From the Wikipedia: A cellular automaton is a discrete model studied in computability theory, mathematics, physics, complexity science, theoretical biology and microstructure modelling. It consists of a regular grid of cells, each in one of a finite number of states, such as “On” and “Off” (in contrast to a coupled map lattice). The grid can be in any finite number of dimensions.
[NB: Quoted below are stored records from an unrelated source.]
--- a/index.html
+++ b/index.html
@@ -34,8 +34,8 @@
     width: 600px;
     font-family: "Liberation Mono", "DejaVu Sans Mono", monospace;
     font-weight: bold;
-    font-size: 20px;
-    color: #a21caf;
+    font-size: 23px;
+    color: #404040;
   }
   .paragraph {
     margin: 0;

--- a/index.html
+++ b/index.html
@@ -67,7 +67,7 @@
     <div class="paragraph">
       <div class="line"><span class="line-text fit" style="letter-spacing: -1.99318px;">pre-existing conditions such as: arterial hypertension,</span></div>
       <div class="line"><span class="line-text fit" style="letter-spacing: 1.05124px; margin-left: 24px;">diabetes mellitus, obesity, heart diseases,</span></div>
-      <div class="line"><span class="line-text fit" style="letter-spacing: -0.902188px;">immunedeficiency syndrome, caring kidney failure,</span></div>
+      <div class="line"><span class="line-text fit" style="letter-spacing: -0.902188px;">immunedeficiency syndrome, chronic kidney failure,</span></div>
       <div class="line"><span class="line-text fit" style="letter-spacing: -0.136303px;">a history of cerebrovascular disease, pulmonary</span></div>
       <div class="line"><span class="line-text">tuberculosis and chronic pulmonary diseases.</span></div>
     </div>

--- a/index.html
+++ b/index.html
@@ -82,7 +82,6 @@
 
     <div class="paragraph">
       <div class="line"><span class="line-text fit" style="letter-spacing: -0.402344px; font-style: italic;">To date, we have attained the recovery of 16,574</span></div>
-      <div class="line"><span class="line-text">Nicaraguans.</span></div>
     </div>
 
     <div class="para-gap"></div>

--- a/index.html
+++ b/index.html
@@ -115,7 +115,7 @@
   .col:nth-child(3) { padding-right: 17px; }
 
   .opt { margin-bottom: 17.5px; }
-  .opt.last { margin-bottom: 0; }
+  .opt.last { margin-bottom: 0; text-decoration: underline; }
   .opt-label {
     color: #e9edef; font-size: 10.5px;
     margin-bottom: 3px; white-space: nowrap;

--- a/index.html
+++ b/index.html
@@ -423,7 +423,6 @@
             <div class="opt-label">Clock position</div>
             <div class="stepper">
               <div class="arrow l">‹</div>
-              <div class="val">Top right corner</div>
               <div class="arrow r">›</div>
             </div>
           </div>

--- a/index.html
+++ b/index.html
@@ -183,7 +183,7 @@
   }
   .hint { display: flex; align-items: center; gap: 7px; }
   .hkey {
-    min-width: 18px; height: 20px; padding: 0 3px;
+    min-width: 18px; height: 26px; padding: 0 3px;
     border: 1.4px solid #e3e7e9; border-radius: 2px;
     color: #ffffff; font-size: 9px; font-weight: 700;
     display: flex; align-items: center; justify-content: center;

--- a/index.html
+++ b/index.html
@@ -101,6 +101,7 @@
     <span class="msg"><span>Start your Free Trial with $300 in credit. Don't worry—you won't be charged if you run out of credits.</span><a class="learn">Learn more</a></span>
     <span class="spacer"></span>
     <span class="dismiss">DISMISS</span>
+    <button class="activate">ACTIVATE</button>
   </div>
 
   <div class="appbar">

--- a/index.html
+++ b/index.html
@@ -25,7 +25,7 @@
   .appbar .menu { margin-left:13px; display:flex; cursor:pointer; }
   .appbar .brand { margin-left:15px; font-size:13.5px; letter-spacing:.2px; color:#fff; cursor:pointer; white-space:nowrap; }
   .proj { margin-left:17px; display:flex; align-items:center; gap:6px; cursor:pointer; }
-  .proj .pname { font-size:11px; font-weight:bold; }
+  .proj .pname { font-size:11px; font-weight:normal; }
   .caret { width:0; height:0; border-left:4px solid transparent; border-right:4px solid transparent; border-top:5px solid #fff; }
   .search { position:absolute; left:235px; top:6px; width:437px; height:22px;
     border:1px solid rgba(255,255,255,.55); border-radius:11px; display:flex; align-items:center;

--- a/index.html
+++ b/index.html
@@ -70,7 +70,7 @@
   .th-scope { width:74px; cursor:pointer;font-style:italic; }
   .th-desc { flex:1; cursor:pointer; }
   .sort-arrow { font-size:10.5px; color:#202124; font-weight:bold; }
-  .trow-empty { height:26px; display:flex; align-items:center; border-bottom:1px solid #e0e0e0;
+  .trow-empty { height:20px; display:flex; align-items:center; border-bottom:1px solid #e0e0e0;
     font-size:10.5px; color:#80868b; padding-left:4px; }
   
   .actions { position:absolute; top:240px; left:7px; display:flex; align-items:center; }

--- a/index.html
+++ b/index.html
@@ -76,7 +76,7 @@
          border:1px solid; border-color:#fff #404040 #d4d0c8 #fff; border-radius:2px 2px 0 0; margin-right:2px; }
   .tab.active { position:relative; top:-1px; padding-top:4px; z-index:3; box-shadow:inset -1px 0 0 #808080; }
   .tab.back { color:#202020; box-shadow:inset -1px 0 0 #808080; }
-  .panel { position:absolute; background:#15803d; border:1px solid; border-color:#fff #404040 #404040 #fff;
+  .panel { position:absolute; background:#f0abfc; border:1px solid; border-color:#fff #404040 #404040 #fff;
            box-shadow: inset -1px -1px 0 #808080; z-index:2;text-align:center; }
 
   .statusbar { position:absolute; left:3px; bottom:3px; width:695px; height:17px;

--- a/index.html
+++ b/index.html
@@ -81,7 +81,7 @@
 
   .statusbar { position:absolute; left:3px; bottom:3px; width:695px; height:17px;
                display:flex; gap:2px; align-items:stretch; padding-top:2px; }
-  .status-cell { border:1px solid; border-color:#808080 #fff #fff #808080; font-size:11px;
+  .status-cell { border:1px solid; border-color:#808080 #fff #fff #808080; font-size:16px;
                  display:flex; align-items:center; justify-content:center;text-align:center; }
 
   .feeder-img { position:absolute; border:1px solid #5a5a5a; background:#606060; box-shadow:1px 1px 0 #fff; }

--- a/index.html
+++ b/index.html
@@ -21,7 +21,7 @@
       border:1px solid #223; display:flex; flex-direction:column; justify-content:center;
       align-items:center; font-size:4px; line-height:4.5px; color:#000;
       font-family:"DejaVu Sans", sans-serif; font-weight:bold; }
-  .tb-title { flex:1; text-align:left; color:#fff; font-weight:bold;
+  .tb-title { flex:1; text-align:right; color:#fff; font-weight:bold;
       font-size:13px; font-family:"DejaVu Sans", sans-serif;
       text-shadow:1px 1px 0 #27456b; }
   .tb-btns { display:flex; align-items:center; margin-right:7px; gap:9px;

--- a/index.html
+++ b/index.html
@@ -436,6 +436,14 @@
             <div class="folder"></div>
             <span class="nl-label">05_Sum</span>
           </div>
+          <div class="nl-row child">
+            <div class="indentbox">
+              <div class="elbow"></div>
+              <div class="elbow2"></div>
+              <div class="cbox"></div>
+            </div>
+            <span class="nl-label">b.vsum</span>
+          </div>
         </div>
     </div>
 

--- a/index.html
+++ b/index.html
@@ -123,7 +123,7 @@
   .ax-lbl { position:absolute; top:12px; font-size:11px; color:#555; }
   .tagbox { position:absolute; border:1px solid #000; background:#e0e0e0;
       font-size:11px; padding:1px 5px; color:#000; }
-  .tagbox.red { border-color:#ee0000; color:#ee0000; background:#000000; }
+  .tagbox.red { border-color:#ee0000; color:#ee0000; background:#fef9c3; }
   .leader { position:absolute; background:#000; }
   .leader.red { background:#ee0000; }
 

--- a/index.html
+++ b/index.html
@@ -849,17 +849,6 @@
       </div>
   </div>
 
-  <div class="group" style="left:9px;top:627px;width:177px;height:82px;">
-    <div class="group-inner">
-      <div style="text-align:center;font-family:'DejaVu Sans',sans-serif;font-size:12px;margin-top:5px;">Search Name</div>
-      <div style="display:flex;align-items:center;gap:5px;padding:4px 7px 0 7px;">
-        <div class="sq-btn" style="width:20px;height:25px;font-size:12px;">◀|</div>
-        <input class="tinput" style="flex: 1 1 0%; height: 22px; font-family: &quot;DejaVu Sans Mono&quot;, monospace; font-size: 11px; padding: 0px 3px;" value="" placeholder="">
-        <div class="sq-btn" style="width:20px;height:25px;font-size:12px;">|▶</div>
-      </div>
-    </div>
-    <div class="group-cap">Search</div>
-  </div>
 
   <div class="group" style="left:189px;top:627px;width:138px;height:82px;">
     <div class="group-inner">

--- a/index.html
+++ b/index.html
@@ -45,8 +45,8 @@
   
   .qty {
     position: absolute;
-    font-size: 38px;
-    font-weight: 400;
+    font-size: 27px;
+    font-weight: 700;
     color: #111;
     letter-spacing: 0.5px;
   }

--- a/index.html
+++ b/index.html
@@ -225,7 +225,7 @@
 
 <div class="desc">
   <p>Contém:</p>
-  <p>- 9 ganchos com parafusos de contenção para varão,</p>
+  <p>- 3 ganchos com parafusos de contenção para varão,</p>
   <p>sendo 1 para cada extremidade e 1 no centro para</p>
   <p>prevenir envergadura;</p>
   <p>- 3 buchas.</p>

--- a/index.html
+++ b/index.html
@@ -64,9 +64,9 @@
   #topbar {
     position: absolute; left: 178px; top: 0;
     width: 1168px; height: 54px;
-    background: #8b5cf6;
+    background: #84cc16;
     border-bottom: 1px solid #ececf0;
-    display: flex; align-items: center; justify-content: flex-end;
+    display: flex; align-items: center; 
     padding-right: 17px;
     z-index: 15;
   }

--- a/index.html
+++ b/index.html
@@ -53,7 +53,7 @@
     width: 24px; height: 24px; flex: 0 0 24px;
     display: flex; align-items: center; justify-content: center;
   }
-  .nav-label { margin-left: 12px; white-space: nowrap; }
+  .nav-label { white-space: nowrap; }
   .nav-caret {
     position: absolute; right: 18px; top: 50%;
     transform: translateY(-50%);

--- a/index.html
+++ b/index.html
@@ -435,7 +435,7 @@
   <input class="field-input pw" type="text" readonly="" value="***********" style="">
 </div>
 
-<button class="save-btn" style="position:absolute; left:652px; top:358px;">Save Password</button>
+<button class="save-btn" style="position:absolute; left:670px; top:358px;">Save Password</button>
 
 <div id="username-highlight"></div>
For each cell, a set of cells called its neighbourhood (usually including the cell itself) is defined relative to the specified cell. For example, the neighbourhood of a cell might be defined as the set of cells a distance of 2 or less from the cell. An initial state (time t=0) is selected by assigning a state for each cell. A new generation is created (advancing t by 1), according to some fixed rule (generally, a mathematical function) that determines the new state of each cell in terms of the current state of the cell and the states of the cells in its neighbourhood. For example, the rule might be that the cell is “On” in the next generation if exactly two of the cells in the neighbourhood are “On” in the current generation, otherwise the cell is “Off” in the next generation. Typically, the rule for updating the state of cells is the same for each cell and does not change over time, and is applied to the whole grid simultaneously, though exceptions are known.
We have measured the complexity and extracted the complexity map of a few cellular automatons which may be found here and are illustrated in the image below:
While humans are good at recognising patterns and structure, rapid classification of patterns in terms of their complexity is not easy. For example, which is more complex in the above figure, Rule 250 or Rule 190? The answer is below.
It appears that Rule 250 Automaton is the most complex of all (C = 186.25) , while the one with the lowest complexity is Rule 90 (C = 64.31). Not very intuitive, is it?
Intuition is given only to him who has undergone long preparation to receive it (L. Pasteur).